Телевизор снова начал вопить женским голосом, а еще послышались выстрелы.
– Прости, – вновь заговорила Зоя, – но я никак не могу уединиться.
– Я еду повидаться с подругой в Геную.
– Что с твоей подругой?
– Думаю, что она больна.
– Она умирает?
– He знаю.
– Почему тогда ты медлишь? Почему останавливаешься по дороге? В Генуе есть аэропорт. Ты могла бы полететь на самолете.
– На самолете?
– Или поехать на поезде.
– Ты знаешь… Я об этом как-то не подумала.
– Вот это и странно!
– Мне хочется заехать и повидать Кристину.
– Твою сестру?
– Да. Она живет в таком специальном доме, знаешь, неподалеку от Венель.
– Поэтому ты поехала на машине? Ты хочешь поговорить с Кристиной, потому что она тоже знает твою подругу?
– Да… Она тоже знает мою подругу. Эта подруга… Мне было шестнадцать, представляешь? Эта подруга…
– Как ее зовут?
– Ее зовут… зовут… Кристина.
– Ну надо же!
– А что?
– Кристина. Кристина. И ты всерьез думаешь, что я тебе поверю? Ты думаешь, я тебя не знаю, мамочка?
– Мне было шестнадцать. Мы жили тогда в Эксе, и туда приехала девочка из Генуи. Когда мы с ней познакомились, мне показалось, что я вышла из тюрьмы, что я отбыла срок наказания и могу обо всем забыть: о жаре, о холоде, о самой себе, мне больше ничего не было нужно. Ничего.
– Понимаю.
Телевизор внезапно смолк. И говорить стало еще сложнее оттого, что друг Зои мог слышать наш разговор.
– Ты когда будешь в Венель?
– Завтра.
– Извини, мне пора.
– Зоя…
– Да?
– Я сегодня видела разных людей… Невозможную влюбленную пару…
– Почему невозможную?
– И тот и другой были и несчастны, и счастливы. Ты поняла, что я хочу сказать?

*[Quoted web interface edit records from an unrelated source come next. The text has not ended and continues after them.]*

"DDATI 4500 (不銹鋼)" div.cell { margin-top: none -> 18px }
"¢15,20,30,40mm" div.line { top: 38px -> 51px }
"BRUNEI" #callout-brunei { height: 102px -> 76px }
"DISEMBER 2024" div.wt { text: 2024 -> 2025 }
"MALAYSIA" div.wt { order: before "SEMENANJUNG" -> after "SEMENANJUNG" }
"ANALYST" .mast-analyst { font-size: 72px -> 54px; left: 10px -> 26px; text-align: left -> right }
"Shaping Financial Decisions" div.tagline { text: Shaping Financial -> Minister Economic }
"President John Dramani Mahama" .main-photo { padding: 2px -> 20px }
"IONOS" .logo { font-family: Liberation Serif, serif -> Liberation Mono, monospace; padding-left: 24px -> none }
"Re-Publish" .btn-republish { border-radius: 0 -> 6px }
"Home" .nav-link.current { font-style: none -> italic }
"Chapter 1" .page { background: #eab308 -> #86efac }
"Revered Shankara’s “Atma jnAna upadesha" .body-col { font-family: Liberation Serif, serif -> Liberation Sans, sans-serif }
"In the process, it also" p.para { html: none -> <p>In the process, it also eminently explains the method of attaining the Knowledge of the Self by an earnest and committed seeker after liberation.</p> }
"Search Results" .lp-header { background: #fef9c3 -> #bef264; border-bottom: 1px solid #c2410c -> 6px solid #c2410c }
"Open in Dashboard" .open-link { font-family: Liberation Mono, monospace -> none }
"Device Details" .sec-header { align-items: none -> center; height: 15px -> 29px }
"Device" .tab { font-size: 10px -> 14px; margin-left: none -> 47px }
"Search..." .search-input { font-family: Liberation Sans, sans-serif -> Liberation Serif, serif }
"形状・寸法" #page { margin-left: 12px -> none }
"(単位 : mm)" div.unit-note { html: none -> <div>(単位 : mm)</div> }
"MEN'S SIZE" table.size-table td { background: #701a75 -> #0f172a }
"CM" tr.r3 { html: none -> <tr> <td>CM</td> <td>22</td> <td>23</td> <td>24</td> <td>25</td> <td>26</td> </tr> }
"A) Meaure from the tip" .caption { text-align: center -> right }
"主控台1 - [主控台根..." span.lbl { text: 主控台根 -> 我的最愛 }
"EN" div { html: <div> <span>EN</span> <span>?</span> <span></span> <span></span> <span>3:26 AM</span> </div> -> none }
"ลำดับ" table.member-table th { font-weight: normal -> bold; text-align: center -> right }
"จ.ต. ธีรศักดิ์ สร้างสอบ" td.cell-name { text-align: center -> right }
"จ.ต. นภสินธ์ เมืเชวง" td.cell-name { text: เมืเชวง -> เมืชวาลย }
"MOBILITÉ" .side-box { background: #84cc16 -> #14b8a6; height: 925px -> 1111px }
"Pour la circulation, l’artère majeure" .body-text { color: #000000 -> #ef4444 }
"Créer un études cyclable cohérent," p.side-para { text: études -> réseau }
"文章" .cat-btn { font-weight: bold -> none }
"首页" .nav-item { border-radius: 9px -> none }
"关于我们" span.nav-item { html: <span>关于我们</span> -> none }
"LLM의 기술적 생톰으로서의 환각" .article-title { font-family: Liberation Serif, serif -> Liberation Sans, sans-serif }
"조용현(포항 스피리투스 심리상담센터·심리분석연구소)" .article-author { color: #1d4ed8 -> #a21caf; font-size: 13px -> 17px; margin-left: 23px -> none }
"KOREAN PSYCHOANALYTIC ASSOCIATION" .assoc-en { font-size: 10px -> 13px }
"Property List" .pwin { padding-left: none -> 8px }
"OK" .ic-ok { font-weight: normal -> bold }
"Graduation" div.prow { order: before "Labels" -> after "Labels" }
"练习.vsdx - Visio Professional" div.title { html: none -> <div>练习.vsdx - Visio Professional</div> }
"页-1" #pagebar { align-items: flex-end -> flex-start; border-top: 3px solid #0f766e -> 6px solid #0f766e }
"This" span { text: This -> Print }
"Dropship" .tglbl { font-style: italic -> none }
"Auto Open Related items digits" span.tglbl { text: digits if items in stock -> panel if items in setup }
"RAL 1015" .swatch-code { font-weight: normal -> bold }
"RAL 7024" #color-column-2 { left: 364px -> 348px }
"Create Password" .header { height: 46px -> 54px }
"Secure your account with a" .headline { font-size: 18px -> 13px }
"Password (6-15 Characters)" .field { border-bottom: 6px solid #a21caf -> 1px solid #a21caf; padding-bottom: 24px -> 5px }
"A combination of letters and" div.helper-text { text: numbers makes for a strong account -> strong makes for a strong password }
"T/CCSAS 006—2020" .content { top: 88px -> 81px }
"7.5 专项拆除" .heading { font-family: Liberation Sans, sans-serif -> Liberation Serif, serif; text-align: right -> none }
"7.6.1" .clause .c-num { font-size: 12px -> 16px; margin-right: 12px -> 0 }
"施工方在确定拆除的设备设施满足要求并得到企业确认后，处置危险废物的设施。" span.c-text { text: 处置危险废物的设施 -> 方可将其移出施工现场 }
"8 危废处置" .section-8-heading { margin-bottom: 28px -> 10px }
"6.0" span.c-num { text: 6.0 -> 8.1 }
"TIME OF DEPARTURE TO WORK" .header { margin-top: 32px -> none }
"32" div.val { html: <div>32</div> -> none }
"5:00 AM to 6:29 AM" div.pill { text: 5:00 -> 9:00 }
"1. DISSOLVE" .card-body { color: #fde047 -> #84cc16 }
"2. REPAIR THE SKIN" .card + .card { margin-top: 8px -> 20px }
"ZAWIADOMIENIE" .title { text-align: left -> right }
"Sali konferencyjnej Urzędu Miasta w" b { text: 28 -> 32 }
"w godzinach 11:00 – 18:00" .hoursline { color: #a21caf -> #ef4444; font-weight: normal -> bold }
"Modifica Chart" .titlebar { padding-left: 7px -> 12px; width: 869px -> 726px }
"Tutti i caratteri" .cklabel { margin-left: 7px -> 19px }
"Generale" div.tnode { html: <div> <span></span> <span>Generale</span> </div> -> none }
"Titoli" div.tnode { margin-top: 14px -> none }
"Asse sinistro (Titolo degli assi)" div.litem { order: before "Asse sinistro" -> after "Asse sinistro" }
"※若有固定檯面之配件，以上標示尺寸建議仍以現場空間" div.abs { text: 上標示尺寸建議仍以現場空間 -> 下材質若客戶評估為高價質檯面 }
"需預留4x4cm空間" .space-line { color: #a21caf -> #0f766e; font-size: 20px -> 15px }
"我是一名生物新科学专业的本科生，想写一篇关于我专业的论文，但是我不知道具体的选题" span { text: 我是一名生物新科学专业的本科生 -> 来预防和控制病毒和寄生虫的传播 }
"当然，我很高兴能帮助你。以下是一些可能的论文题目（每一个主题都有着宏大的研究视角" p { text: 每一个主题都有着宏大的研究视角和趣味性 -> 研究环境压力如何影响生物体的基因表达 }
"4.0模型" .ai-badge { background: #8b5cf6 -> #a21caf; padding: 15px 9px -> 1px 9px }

Молчание – и потом тихо-тихо:
– Спокойной ночи, мамочка.
– Целую тебя, доченька.
Я предпочитаю не представлять себе мою дочку в крошечной марсельской квартирке с мужчиной, который не замечает ее горестей, который громко чистит зубы и сплевывает у нее на глазах, потому что не отличает грубости от близости, не отличает мою дочь от первой встречной в магазине или в кафе. Мне бы очень хотелось поехать туда и встретить ее, как встречают ребенка из школы, и сказать: «Идем домой», и еще: «Все, конец, ты никогда больше не вернешься в эту школу…» И скорчить ей рожицу, и пощекотать, и услышать ее смех, и увидеть мелкие острые зубки.
Но ей двадцать три.
Двадцать три года…
Я накинула куртку и вышла.
Город, погруженный в беспросветную тьму, казался не больше стенного шкафа, и меня, пойманную плотной темнотой, время от времени выхватывали из нее фары машин, на миг освещая улицу. Я шагала довольно долго, сожалея, что вышла, злясь, что придется возвращаться в гостиницу, словно эта свинцовая ночь совершала надо мной насилие. Наконец я заметила пеструю яркую вывеску, опаснейший соблазн горожан… Конечно, тот самый «Блю-Бар». Большой белый зал, залитый слишком ярким светом, выглядит бедно, дощатый пол, длинная стойка, старые ремиксы регги в качестве музыки – чувствуются тщетные потуги на Америку и откровенная провинциальность, представители разных поколений смешались в единую массу посетителей без возраста и различий.